Data used for this study was amassed from the Fatality Analysis Reporting System (FARS), which was created by the National Highway Traffic Safety Administration in the United States. FARS records data information of any car accidents that involves a fatality within the 50 states, Puerto Rico, and Washington DC. The initial dataset accumulated over 34,000 accidents that occured in 2016, but through data cleaning in order to account for missing and unnecessary information for the study, it was reduced to approximately 1,500 data points. The response variable (Y) is injury severity, a binary variable that equals 0 if the driver who caused the accident was injured or unharmed and 1 if the driver was killed from the crash.
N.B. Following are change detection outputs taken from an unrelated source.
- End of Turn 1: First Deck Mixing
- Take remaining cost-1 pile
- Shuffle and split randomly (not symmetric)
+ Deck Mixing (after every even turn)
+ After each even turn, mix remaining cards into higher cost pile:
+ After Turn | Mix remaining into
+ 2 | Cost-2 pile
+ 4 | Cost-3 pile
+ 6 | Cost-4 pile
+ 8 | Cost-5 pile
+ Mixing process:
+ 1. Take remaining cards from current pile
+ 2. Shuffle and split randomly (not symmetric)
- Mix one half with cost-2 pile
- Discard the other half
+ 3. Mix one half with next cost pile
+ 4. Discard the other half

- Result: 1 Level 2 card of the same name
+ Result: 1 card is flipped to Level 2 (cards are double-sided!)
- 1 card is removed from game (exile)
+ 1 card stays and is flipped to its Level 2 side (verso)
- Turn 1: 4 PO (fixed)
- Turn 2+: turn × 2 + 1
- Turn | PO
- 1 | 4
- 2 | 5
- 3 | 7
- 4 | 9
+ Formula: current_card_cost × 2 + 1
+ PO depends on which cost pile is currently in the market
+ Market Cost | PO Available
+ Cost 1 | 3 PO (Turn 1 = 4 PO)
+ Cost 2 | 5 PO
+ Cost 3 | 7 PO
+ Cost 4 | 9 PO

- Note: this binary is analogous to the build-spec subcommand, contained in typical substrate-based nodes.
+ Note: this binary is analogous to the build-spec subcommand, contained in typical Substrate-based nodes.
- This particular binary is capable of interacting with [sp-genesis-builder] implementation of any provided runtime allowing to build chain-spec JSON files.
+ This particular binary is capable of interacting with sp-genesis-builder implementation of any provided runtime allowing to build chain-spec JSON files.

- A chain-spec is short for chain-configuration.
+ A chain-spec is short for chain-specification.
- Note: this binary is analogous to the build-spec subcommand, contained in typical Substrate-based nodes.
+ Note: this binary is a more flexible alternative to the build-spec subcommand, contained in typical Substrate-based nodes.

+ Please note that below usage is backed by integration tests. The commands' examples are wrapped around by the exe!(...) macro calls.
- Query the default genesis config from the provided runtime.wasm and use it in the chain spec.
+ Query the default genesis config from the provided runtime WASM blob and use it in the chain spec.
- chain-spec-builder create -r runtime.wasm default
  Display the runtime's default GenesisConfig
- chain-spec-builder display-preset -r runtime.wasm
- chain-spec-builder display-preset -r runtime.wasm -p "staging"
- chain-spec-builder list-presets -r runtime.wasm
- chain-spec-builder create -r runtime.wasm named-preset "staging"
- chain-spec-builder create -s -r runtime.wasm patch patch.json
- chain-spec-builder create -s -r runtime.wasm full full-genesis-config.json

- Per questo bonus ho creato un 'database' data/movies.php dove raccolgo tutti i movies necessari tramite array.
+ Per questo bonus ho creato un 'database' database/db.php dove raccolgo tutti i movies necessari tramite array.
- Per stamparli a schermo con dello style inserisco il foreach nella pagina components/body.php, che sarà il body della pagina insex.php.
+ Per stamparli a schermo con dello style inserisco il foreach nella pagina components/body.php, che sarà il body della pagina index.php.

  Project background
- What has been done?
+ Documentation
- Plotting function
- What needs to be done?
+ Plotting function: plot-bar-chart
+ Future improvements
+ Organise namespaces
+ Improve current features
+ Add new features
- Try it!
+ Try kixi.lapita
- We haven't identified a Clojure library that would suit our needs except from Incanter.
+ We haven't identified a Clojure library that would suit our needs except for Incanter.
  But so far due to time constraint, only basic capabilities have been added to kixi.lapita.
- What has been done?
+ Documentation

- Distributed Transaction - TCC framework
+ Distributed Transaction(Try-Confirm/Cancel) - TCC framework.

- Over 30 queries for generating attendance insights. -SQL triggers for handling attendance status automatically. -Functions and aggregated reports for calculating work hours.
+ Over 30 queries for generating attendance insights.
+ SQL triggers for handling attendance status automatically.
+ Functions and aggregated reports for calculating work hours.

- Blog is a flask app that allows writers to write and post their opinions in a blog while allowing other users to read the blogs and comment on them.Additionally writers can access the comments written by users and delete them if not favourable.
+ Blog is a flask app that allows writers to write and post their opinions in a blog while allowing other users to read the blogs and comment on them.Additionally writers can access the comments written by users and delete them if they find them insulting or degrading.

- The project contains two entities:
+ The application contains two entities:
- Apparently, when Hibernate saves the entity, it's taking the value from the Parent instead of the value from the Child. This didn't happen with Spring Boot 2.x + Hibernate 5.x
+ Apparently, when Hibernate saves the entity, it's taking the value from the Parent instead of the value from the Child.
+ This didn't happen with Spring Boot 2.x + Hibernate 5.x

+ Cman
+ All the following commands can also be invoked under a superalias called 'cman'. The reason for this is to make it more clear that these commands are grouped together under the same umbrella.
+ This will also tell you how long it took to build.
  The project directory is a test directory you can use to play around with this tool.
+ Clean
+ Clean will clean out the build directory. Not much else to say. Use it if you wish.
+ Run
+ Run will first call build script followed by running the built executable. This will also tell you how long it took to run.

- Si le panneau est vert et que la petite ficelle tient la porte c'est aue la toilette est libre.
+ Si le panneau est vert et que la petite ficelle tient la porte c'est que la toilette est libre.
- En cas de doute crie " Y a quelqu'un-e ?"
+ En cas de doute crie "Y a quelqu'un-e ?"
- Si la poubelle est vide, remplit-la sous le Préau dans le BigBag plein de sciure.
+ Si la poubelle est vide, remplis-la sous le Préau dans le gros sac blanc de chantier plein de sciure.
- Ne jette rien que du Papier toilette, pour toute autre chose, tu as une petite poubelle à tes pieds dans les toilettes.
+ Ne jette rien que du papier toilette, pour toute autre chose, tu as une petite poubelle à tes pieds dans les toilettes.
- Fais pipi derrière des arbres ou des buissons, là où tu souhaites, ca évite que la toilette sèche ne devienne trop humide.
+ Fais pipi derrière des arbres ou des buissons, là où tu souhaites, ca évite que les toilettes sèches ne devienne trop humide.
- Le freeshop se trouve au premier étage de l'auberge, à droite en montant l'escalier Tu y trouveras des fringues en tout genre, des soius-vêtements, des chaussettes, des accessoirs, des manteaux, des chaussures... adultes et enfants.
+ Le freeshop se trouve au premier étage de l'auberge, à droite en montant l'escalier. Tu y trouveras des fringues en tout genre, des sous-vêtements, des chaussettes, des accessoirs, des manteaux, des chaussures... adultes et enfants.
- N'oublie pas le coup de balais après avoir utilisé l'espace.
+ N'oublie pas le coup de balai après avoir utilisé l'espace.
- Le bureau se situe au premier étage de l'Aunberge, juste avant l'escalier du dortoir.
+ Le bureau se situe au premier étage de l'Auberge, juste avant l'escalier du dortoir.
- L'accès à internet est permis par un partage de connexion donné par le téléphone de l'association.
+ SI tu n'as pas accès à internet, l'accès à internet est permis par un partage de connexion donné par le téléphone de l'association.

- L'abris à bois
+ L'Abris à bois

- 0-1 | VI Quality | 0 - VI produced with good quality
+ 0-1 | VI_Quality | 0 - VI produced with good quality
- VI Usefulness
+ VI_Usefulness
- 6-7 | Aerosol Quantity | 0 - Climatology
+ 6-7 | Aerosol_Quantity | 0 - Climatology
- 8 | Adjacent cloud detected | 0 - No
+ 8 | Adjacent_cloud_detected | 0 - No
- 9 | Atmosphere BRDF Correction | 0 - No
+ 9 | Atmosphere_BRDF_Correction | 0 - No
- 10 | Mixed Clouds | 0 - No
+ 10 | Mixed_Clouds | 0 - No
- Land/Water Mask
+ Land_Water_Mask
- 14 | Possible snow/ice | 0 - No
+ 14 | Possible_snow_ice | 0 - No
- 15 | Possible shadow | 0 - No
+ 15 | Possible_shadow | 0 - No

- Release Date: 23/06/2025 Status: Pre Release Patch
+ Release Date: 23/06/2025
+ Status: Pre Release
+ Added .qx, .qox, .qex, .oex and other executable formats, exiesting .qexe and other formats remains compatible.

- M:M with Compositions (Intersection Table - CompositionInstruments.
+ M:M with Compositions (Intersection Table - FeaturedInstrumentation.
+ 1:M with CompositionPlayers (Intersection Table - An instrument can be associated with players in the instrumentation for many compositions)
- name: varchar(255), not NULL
FARS had over 30 columns of information, but most were not applied in the study since variables like longitude, latitude, date, county, street name, etc were not necessary for the analysis. Thus, the predictor variables chosen in the initial model consist of numeric variables such as travelling speed and age of the driver, and categorical ones like route (where the accident occured), manner of collision (where the cars collided), light condition (how bright the day of crash was), weather (grouped into light, moderate, severe), if drinking was involved (yes or no), body type of the car (small or large), and if the driver was licensed (yes or no). Table 1 provides a more laid out visual description of the x variables. All in all, with injury severity acting as the response, nine predictors were selected to be tested in the statistical analysis.

5

Statistical Analysis and Results

Because injury severity was a binary variable, logistic regression was selected to be the model of choice. The full model was initially tested in order to visualize how sufficient and significant the model would be with all predictor variables present; however, the model formulated a total AIC of 2117.1 with all predictor variables except age, drinking, and travelling speed being not significant. Because of this, the step function was used to find and optimize a more precise model that would help determine the predictor variables that should be left in and out.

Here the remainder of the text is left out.